## Task goal
Please output the section of the listing below that opens with the line containing "text-align: center ->" and closes with the line containing "text-align: none ->", exactly and with nothing else.

## Input records
=-=-=-=-=

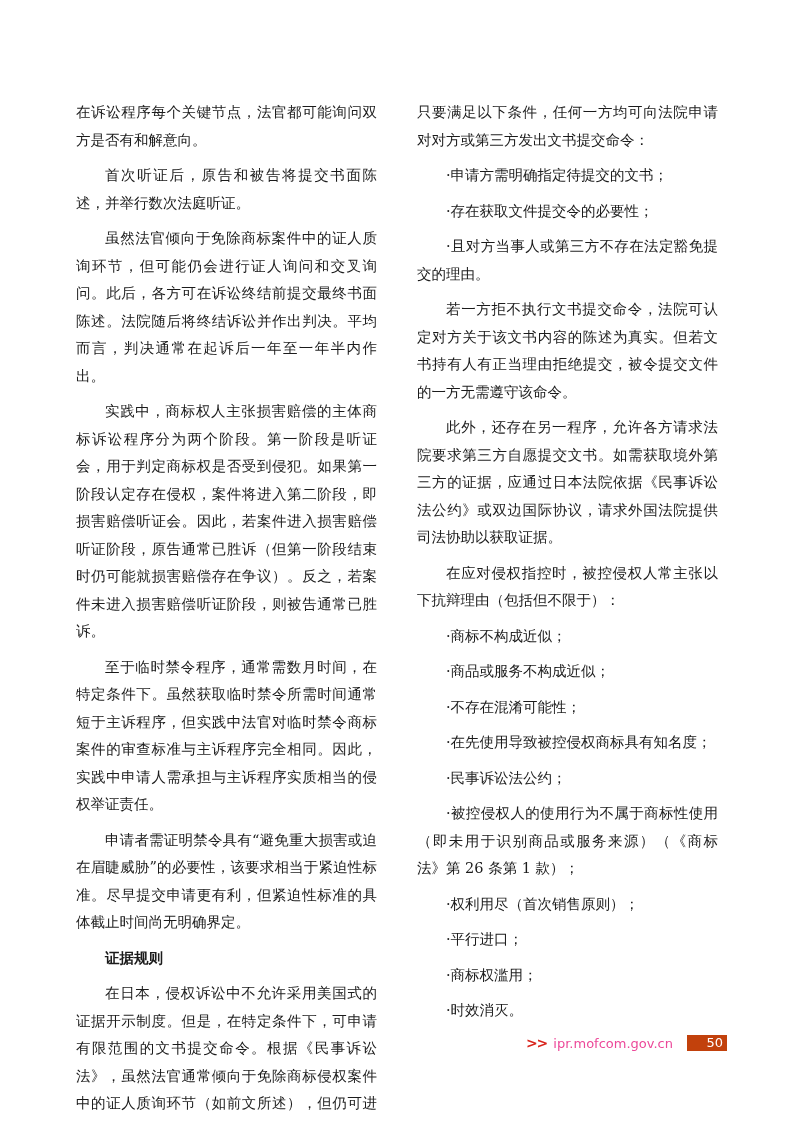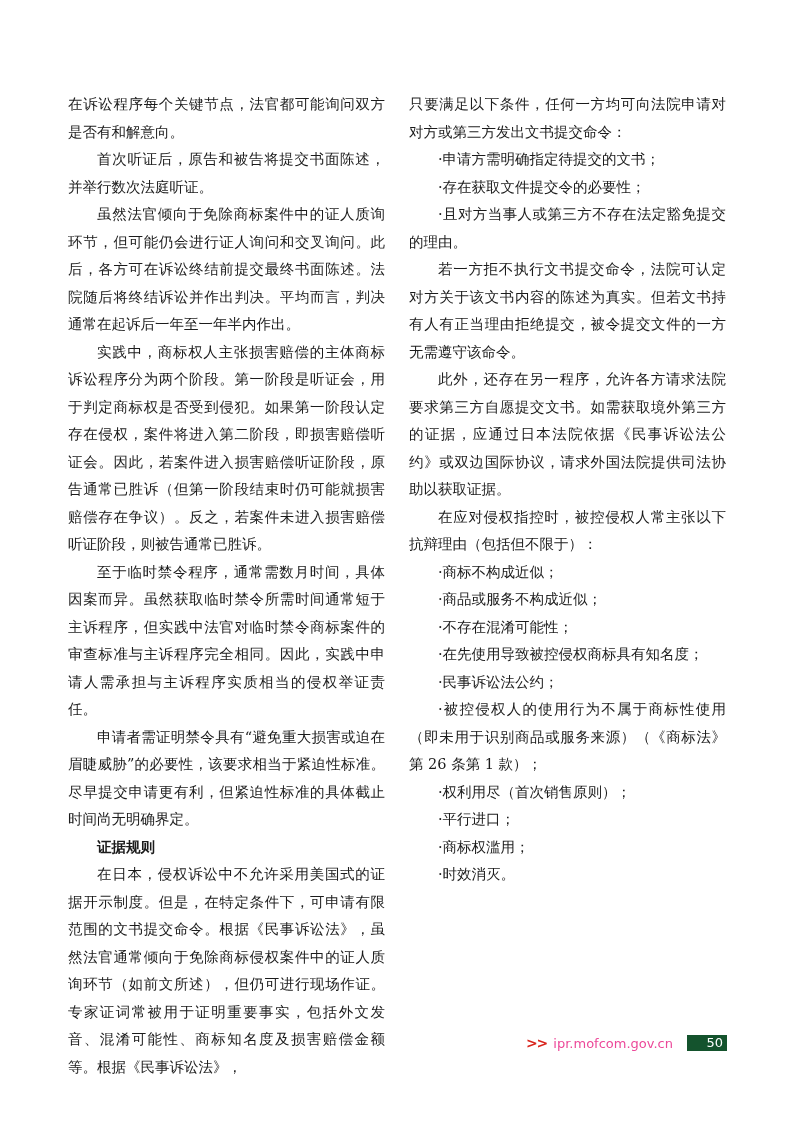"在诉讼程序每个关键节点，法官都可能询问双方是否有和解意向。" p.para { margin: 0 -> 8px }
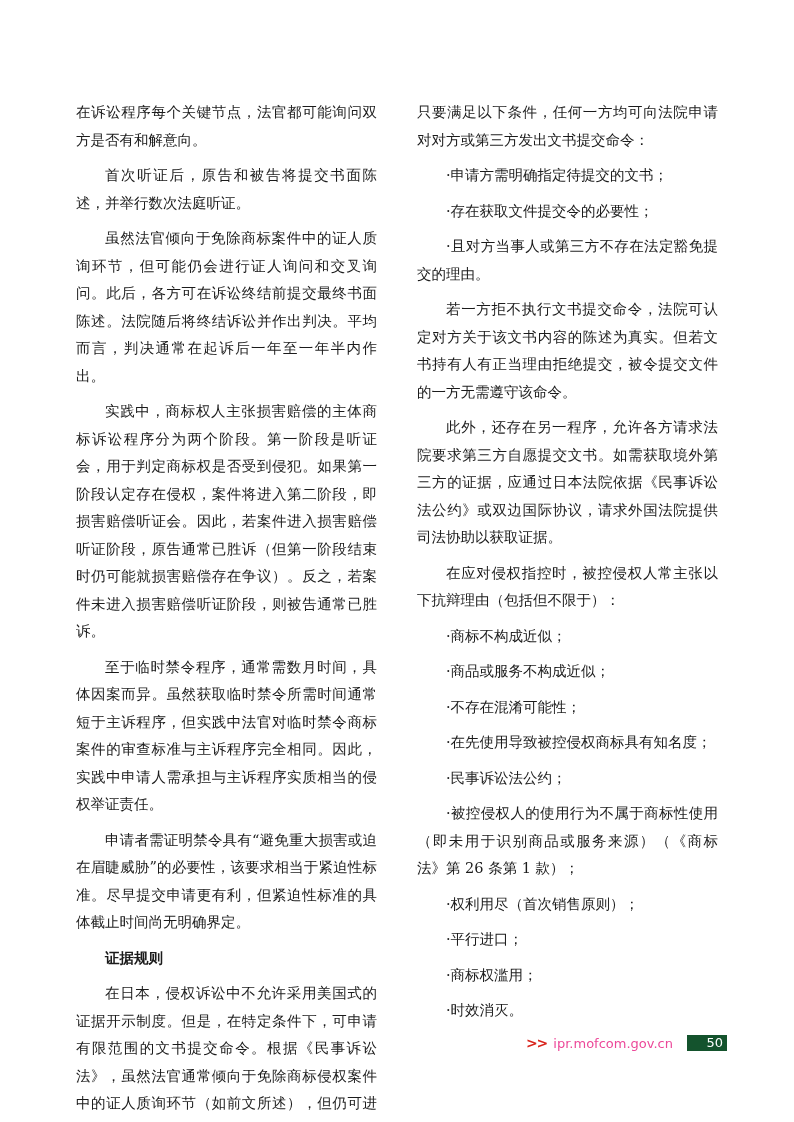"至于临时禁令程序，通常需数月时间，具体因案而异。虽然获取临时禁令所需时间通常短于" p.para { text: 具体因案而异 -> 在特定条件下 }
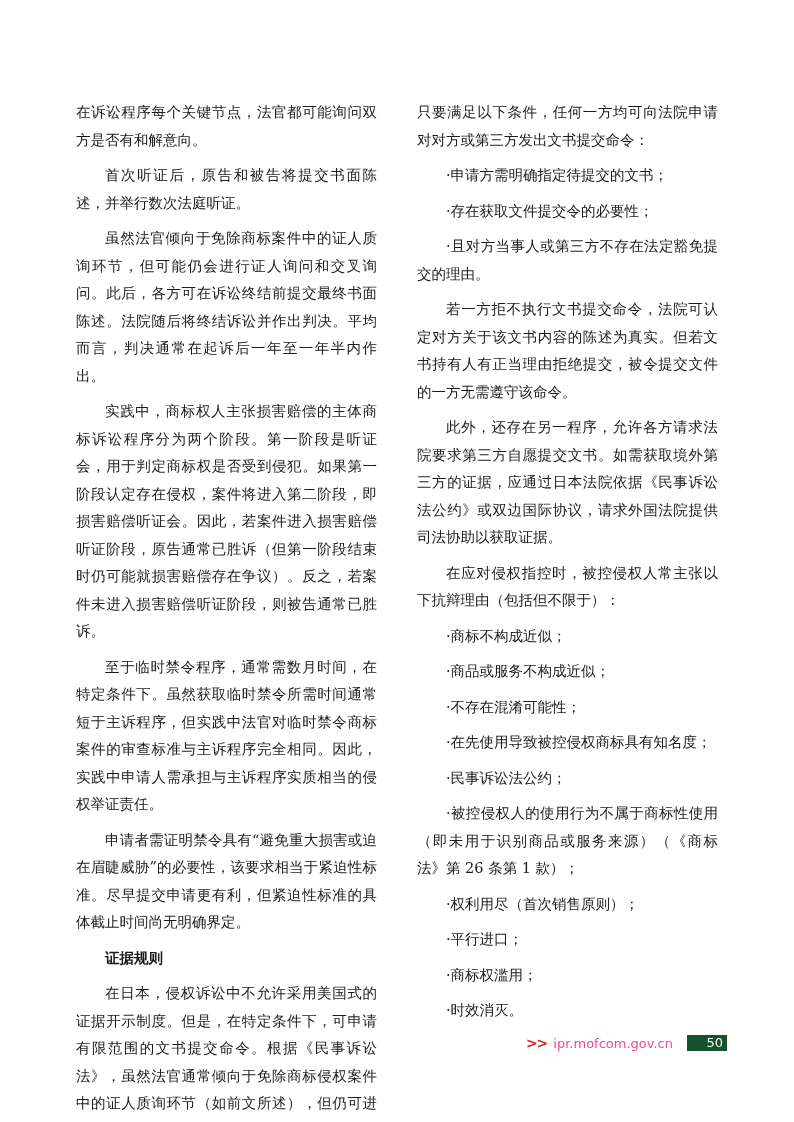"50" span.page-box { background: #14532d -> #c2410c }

=-=-=-=-=

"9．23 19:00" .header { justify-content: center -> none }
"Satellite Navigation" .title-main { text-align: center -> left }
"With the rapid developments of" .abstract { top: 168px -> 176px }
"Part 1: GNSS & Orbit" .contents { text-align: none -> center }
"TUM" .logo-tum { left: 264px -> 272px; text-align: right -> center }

=-=-=-=-=

## Completed exercise
"Satellite Navigation" .title-main { text-align: center -> left }
"With the rapid developments of" .abstract { top: 168px -> 176px }
"Part 1: GNSS & Orbit" .contents { text-align: none -> center }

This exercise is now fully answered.